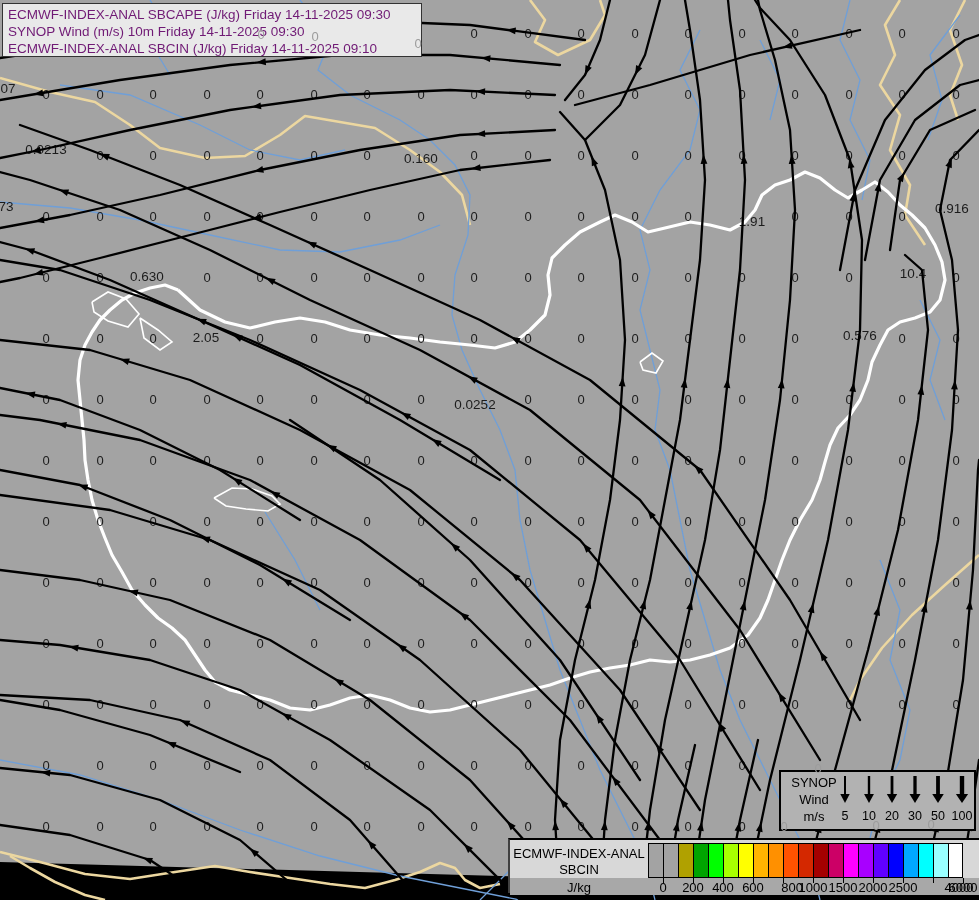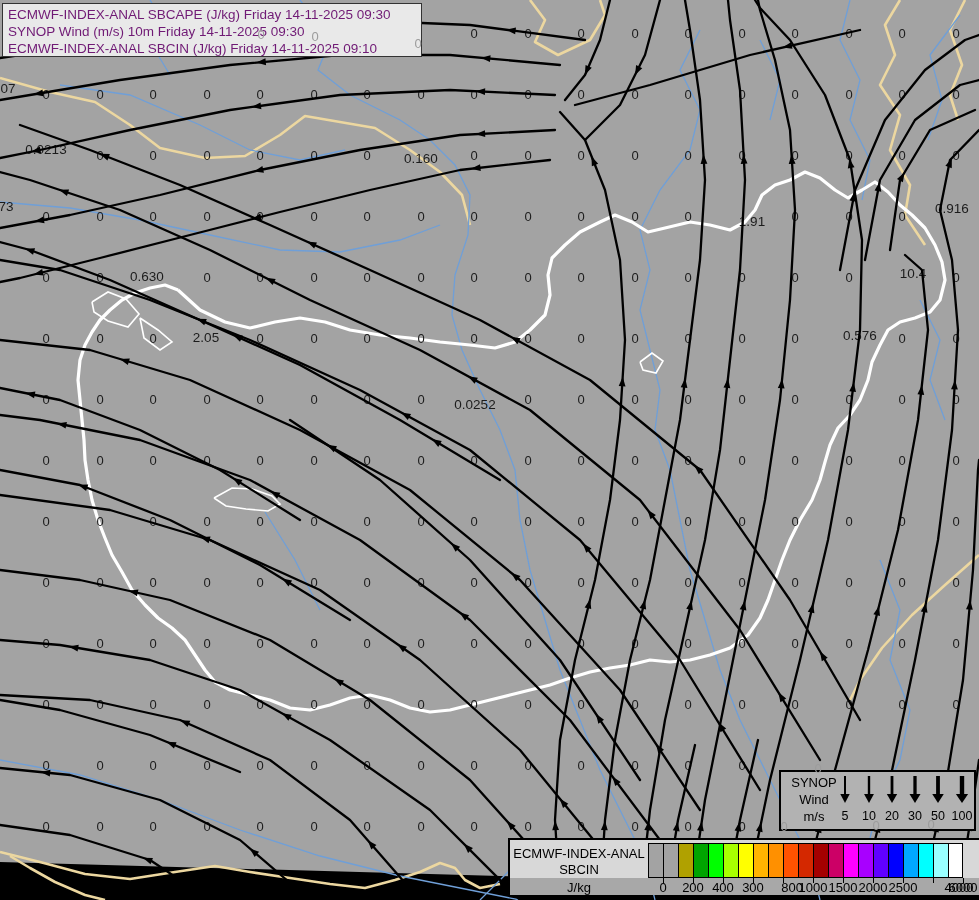--- a/index.html
+++ b/index.html
@@ -13,7 +13,7 @@
   #windlegend{left:779px;top:770px;width:197px;height:61px;background:#b2b2b2;
               border:2px solid #000;}
   #capelegend{left:508px;top:838px;width:471px;height:55px;background:#d8d8d8;
-              border-top:2px solid #000;border-left:2px solid #000000;}
+              border-top:2px solid #000;border-left:2px solid #404040;}
   #capeband{position:absolute;left:0;top:38px;width:471px;height:17px;background:#a8a8a8;}
   .capename{position:absolute;width:138px;text-align:center;font-size:13px;color:#000;}
   .capecell{position:absolute;top:3px;height:35px;width:15px;box-sizing:border-box;

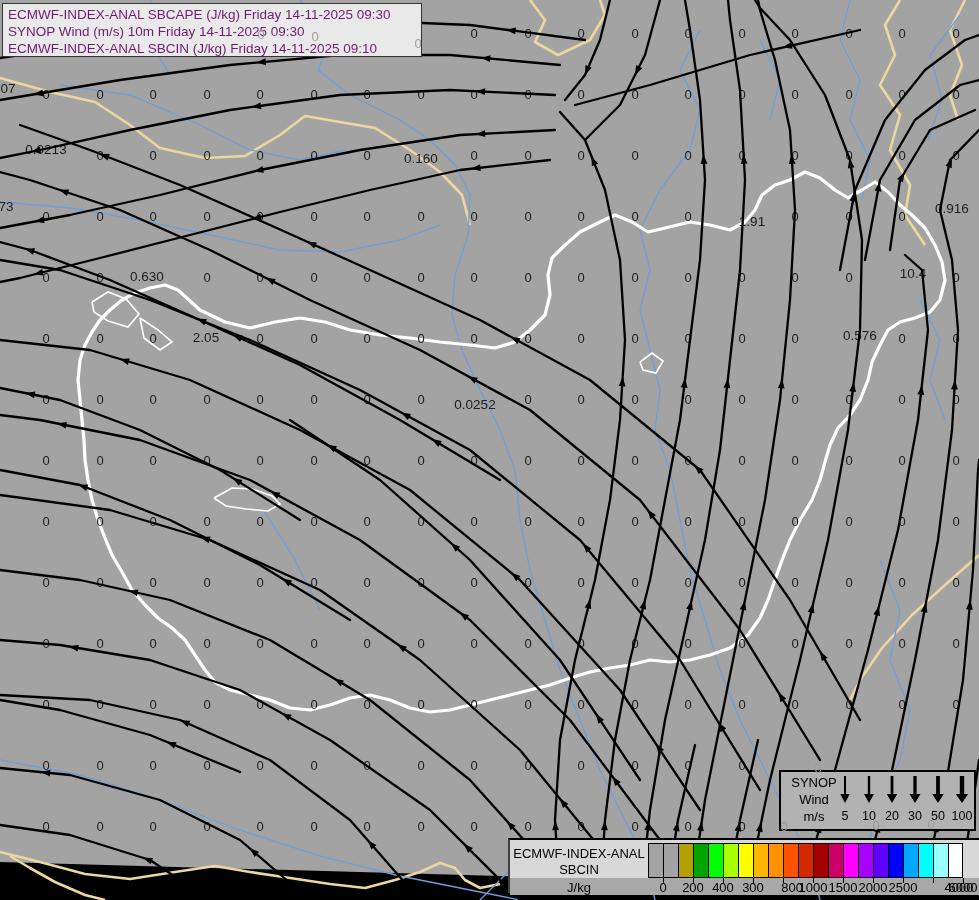--- a/index.html
+++ b/index.html
@@ -498,7 +498,7 @@
         <div class="capetick" style="left: 213px;"></div>
         <div class="capelbl" style="left: 213px;">400</div>
         <div class="capetick" style="left: 243px;"></div>
-        <div class="capelbl" style="left: 243px;">300</div>
+        <div class="capelbl" style="left: 243px;">600</div>
         <div class="capetick" style="left: 273px;"></div>
         <div class="capelbl" style="left: 273px; text-align: right;">800</div>
         <div class="capetick" style="left: 303px;"></div>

● ● ●

**Work instructions:** Verbatim output of every entry above is required, though pictures are to be left out.

**Answer to the exercise:**
--- a/index.html
+++ b/index.html
@@ -13,7 +13,7 @@
   #windlegend{left:779px;top:770px;width:197px;height:61px;background:#b2b2b2;
               border:2px solid #000;}
   #capelegend{left:508px;top:838px;width:471px;height:55px;background:#d8d8d8;
-              border-top:2px solid #000;border-left:2px solid #000000;}
+              border-top:2px solid #000;border-left:2px solid #404040;}
   #capeband{position:absolute;left:0;top:38px;width:471px;height:17px;background:#a8a8a8;}
   .capename{position:absolute;width:138px;text-align:center;font-size:13px;color:#000;}
   .capecell{position:absolute;top:3px;height:35px;width:15px;box-sizing:border-box;

--- a/index.html
+++ b/index.html
@@ -498,7 +498,7 @@
         <div class="capetick" style="left: 213px;"></div>
         <div class="capelbl" style="left: 213px;">400</div>
         <div class="capetick" style="left: 243px;"></div>
-        <div class="capelbl" style="left: 243px;">300</div>
+        <div class="capelbl" style="left: 243px;">600</div>
         <div class="capetick" style="left: 273px;"></div>
         <div class="capelbl" style="left: 273px; text-align: right;">800</div>
         <div class="capetick" style="left: 303px;"></div>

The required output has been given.